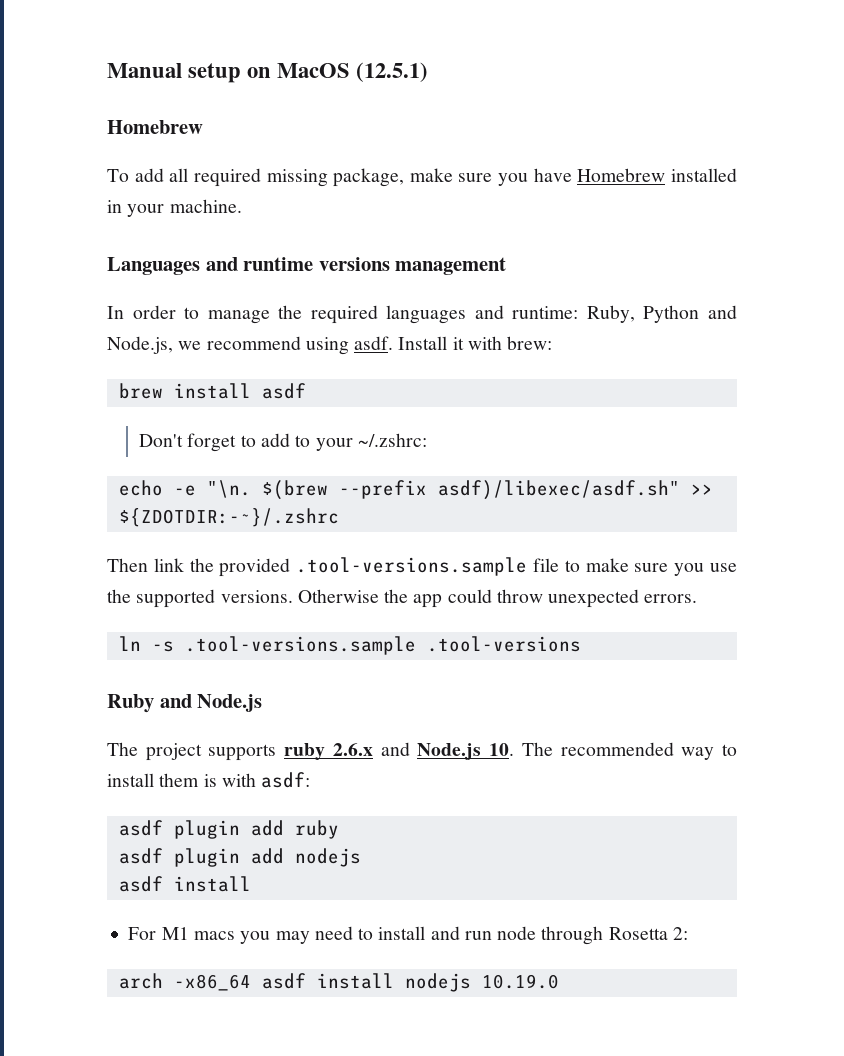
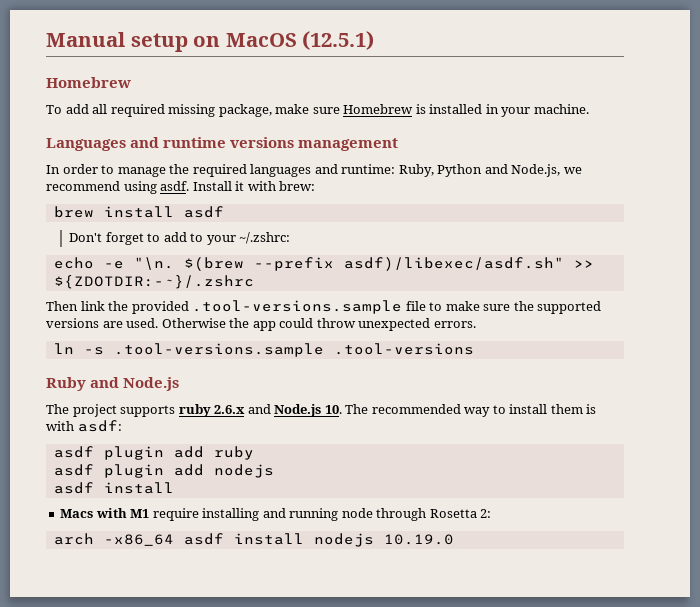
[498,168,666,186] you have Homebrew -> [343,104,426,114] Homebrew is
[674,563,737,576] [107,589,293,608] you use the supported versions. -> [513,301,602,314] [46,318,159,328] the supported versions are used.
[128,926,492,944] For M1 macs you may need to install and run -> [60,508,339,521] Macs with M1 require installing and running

· · · ·

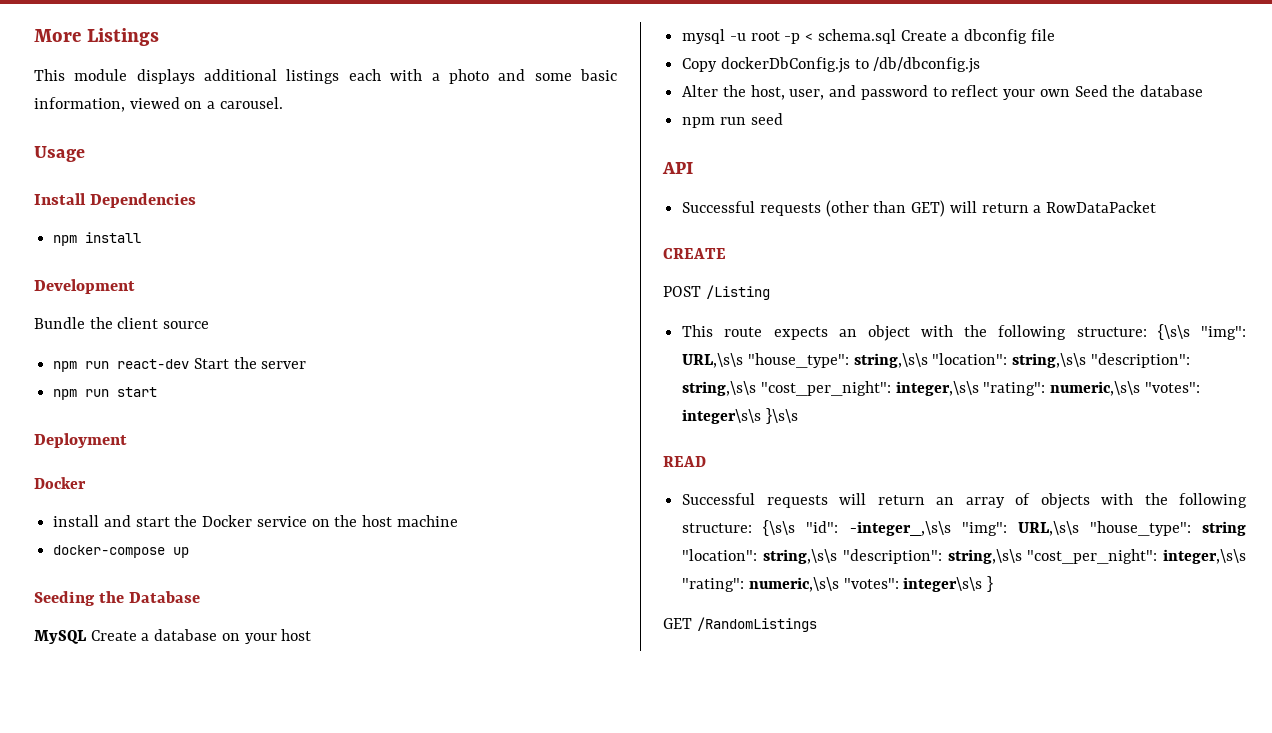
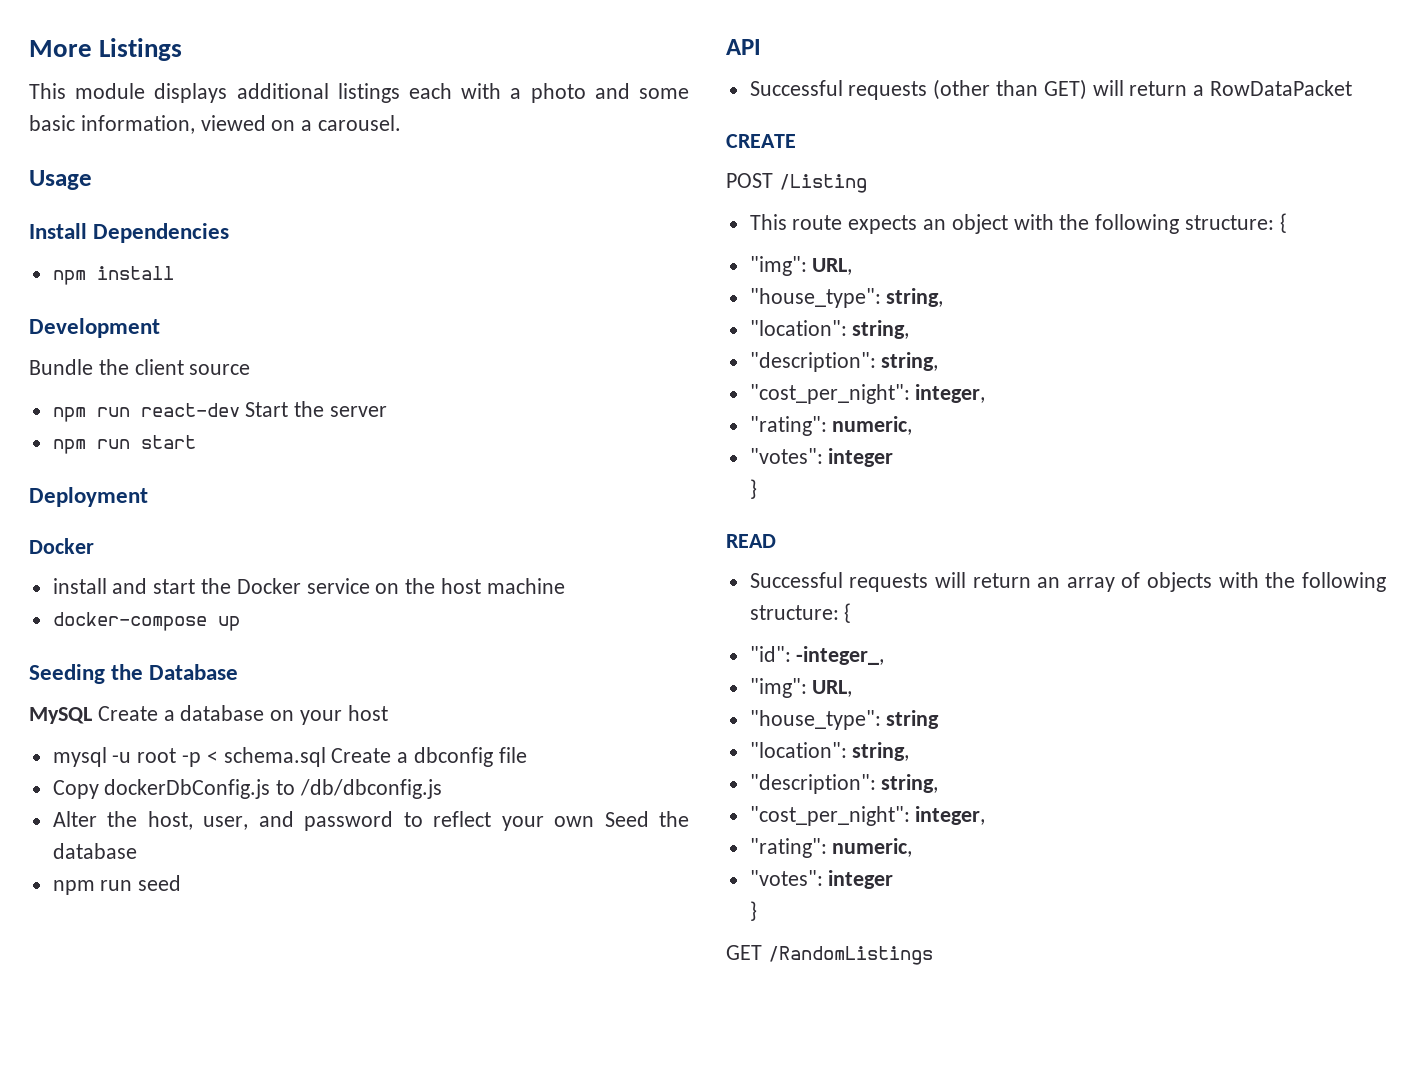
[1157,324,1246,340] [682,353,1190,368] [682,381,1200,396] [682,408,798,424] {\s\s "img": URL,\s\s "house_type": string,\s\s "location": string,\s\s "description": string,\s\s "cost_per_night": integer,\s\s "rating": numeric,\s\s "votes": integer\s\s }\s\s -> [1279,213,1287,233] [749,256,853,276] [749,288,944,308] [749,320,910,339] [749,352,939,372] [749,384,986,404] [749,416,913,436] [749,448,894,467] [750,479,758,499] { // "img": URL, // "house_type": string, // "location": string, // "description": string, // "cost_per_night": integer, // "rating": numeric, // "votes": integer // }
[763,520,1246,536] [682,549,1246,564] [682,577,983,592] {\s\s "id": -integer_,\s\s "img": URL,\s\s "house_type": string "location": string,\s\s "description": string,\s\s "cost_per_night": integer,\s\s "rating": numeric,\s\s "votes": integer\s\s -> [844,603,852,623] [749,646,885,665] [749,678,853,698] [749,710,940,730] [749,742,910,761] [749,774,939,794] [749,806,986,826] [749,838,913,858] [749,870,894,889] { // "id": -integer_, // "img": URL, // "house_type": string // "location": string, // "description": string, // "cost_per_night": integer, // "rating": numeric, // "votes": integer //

· · · ·

## Exercise instructions
Write out only the lines that run from the line containing "[498,168,666,186] you have" through the line containing "[674,563,737,576] [107,589,293,608] you", both included, exactly as they appear above.

## Answer to this exercise
[498,168,666,186] you have Homebrew -> [343,104,426,114] Homebrew is
[674,563,737,576] [107,589,293,608] you use the supported versions. -> [513,301,602,314] [46,318,159,328] the supported versions are used.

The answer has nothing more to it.